McClory’s Tips When Seeking to Diversify Workforces:
- Avoid rushing to find talent before your culture is ready to really grow that talent
- Don’t promote or replace employees with a person of color to react to a specific client as a token as opposed to a valuable team member
- The senior ranks hold the keys to the culture. If everybody doesn’t understand the “why” and how it impacts their business and makes the company better, that’s a recipe for disaster
Banker & Tradesman contacted Boston’s largest commercial brokerages seeking data on their workforce diversity numbers in 2020 and 2015. Only one, Cushman & Wakefield, provided specifics: the Boston office currently has 210 employees, of whom 13.8 percent are Black or Asian-American, compared with 97 employees and 8.2 percent in 2015.
In a statement, Managing Principal and New England Market Leader Carolyn Sidor said the firm has begun forming a diversity team to study its practices and improve outcomes.
“We will analyze systems within our own company that support or suppress our mission of diversity and inclusion, identifying where we have serious gaps, and creating actionable change to our organization,” Sidor said.
More Joint Ventures?
McClory, the former CBRE partner, said he might not have entered the industry if not for the economic downturn of 2001 forcing him to consider a different career path. Even an Ivy League background didn’t put the industry on the Dartmouth College alumnus’ radar screen originally.

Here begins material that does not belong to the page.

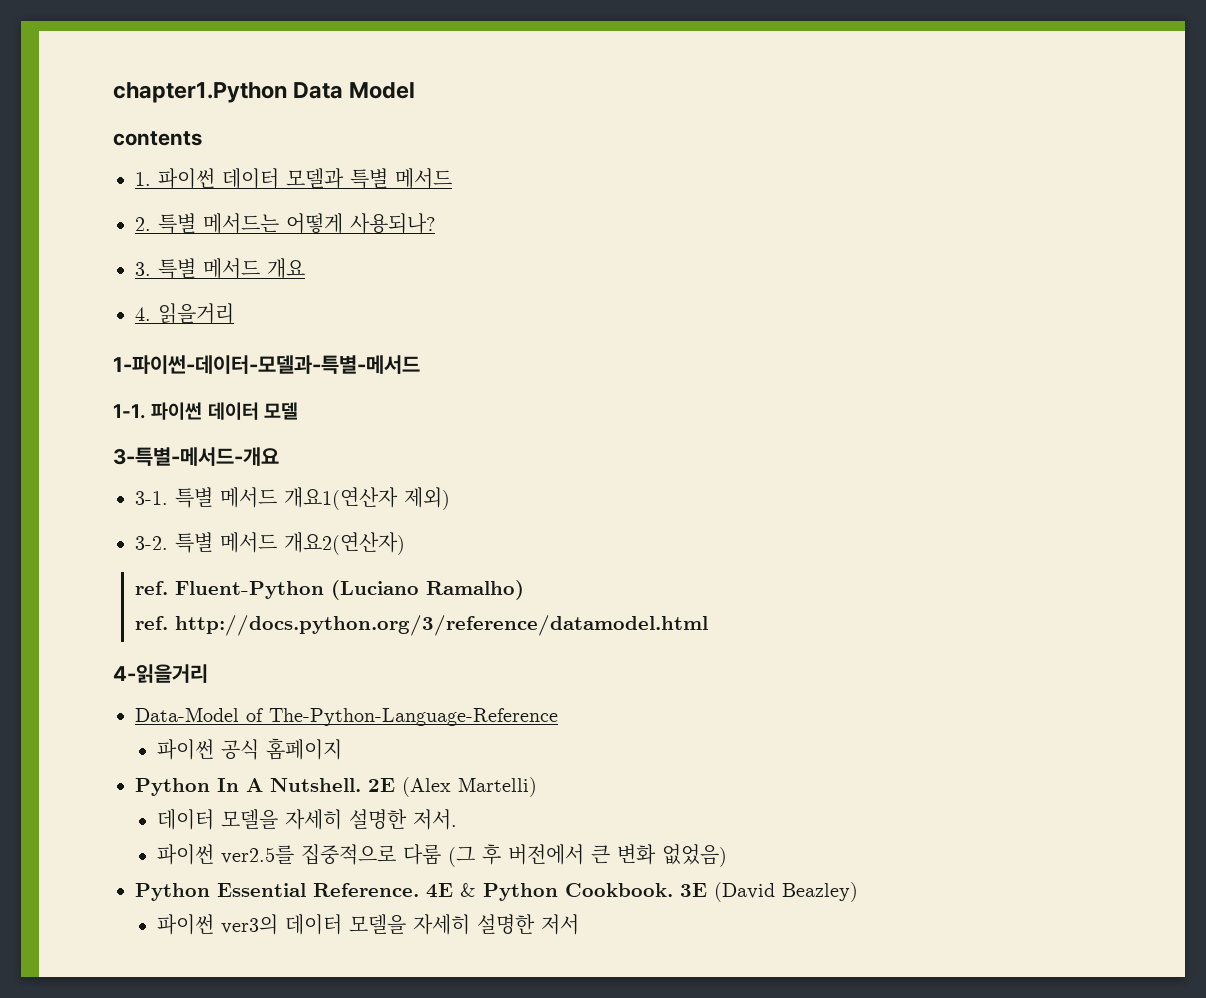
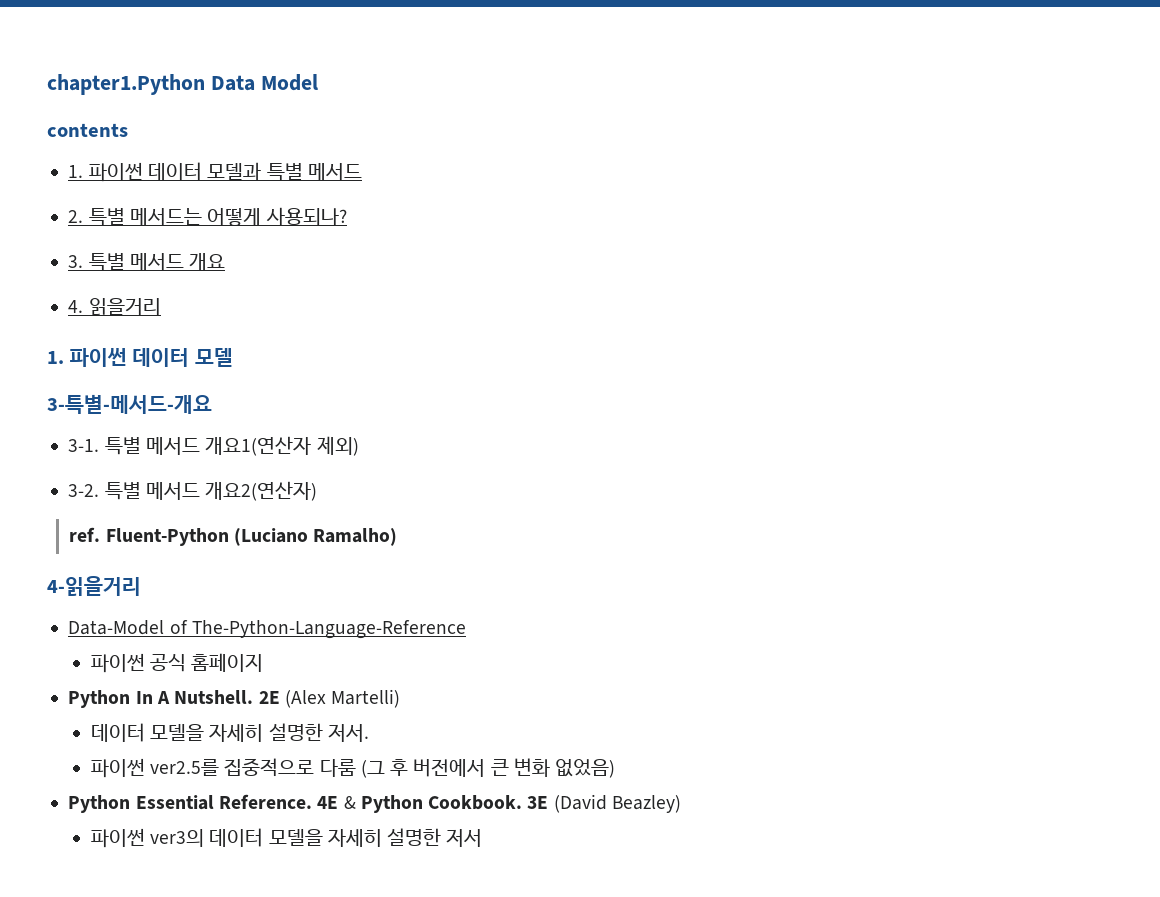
- 1-파이썬-데이터-모델과-특별-메서드
- 1-1. 파이썬 데이터 모델
+ 1. 파이썬 데이터 모델
- ref. http://docs.python.org/3/reference/datamodel.html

“It’s a closed–loop network of professionals, and that’s why even today the leadership ranks and the major producers are mostly white males, mostly from a handful of the same colleges and very athletically based: a lot of hockey players, a lot of lacrosse players,” he said.
One way to diversify the talent pool, McClory said, is widening recruitment to other sectors where employees may have translatable skills, such as residential brokerage.

Steve Adams
“If you have the experience and ability to sell a multi-million-dollar condo downtown, you have the experience to execute a 100,000-square-foot lease transaction,” he said. “There’s no difference in the real estate card they hold. The only difference is the brand. There’s low barriers of entry for that, and I view that as an untapped opportunity.”
Joint ventures between commercial and residential brokerages could bridge the gap, McClory said, similar to partnerships between architecture firms on development projects that have minority participation requirements.
“There are some great brokers of color in the Boston area who certainly could partner up with a commercial shop on a site-specific development,” he said.